◆ Task to carry out ◆
Please keep the images out and set down the data exactly as given.

◆ Given entries ◆
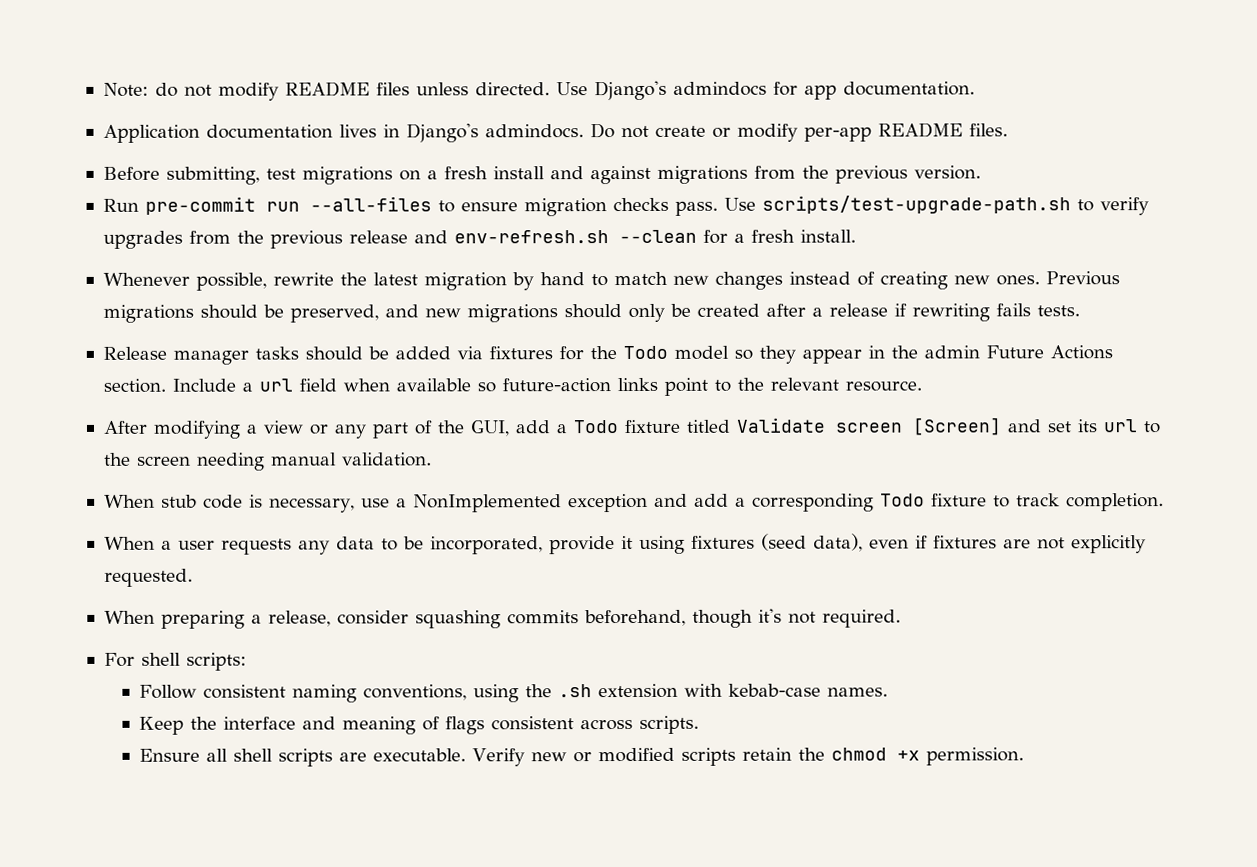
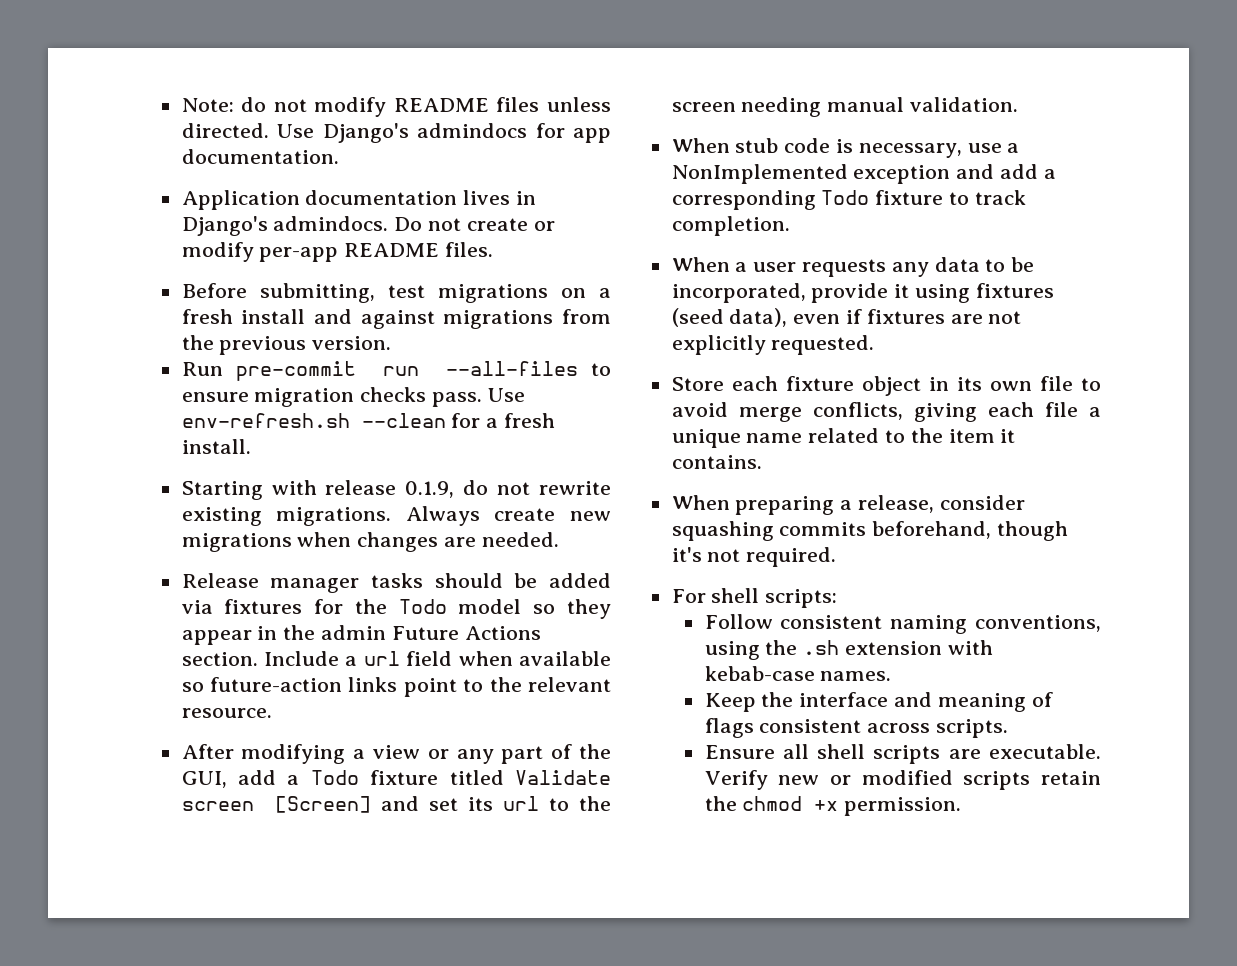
- Use scripts/test-upgrade-path.sh to verify upgrades from the previous release and env-refresh.sh --clean for a fresh install.
+ Use env-refresh.sh --clean for a fresh install.
- Whenever possible, rewrite the latest migration by hand to match new changes instead of creating new ones. Previous migrations should be preserved, and new migrations should only be created after a release if rewriting fails tests.
+ Starting with release 0.1.9, do not rewrite existing migrations. Always create new migrations when changes are needed.
+ Store each fixture object in its own file to avoid merge conflicts, giving each file a unique name related to the item it contains.

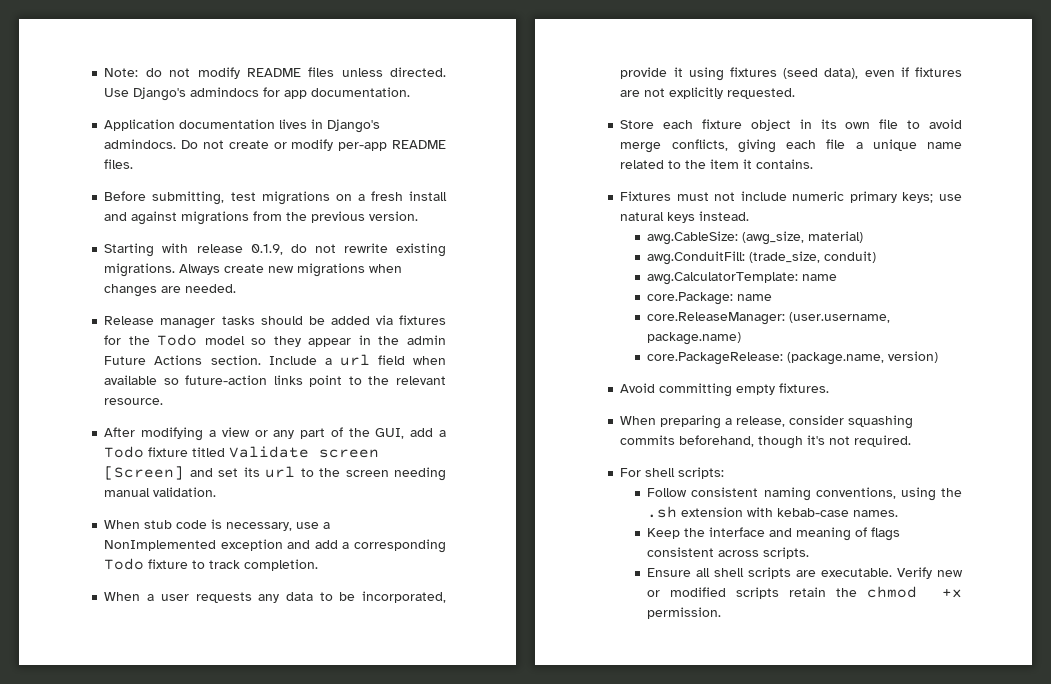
- Run pre-commit run --all-files to ensure migration checks pass. Use env-refresh.sh --clean for a fresh install.
+ Fixtures must not include numeric primary keys; use natural keys instead.
+ awg.CableSize: (awg_size, material)
+ awg.ConduitFill: (trade_size, conduit)
+ awg.CalculatorTemplate: name
+ core.Package: name
+ core.ReleaseManager: (user.username, package.name)
+ core.PackageRelease: (package.name, version)
+ Avoid committing empty fixtures.

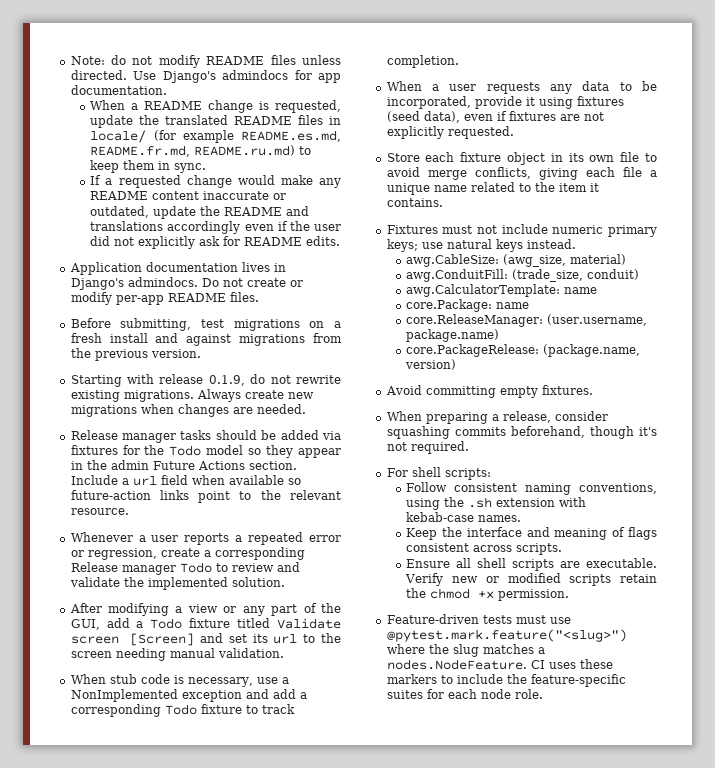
+ When a README change is requested, update the translated README files in locale/ (for example README.es.md, README.fr.md, README.ru.md) to keep them in sync.
+ If a requested change would make any README content inaccurate or outdated, update the README and translations accordingly even if the user did not explicitly ask for README edits.
+ Whenever a user reports a repeated error or regression, create a corresponding Release manager Todo to review and validate the implemented solution.
+ Feature-driven tests must use @pytest.mark.feature("<slug>") where the slug matches a nodes.NodeFeature. CI uses these markers to include the feature-specific suites for each node role.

◆ Your solution ◆
- Use scripts/test-upgrade-path.sh to verify upgrades from the previous release and env-refresh.sh --clean for a fresh install.
+ Use env-refresh.sh --clean for a fresh install.
- Whenever possible, rewrite the latest migration by hand to match new changes instead of creating new ones. Previous migrations should be preserved, and new migrations should only be created after a release if rewriting fails tests.
+ Starting with release 0.1.9, do not rewrite existing migrations. Always create new migrations when changes are needed.
+ Store each fixture object in its own file to avoid merge conflicts, giving each file a unique name related to the item it contains.

- Run pre-commit run --all-files to ensure migration checks pass. Use env-refresh.sh --clean for a fresh install.
+ Fixtures must not include numeric primary keys; use natural keys instead.
+ awg.CableSize: (awg_size, material)
+ awg.ConduitFill: (trade_size, conduit)
+ awg.CalculatorTemplate: name
+ core.Package: name
+ core.ReleaseManager: (user.username, package.name)
+ core.PackageRelease: (package.name, version)
+ Avoid committing empty fixtures.

+ When a README change is requested, update the translated README files in locale/ (for example README.es.md, README.fr.md, README.ru.md) to keep them in sync.
+ If a requested change would make any README content inaccurate or outdated, update the README and translations accordingly even if the user did not explicitly ask for README edits.
+ Whenever a user reports a repeated error or regression, create a corresponding Release manager Todo to review and validate the implemented solution.
+ Feature-driven tests must use @pytest.mark.feature("<slug>") where the slug matches a nodes.NodeFeature. CI uses these markers to include the feature-specific suites for each node role.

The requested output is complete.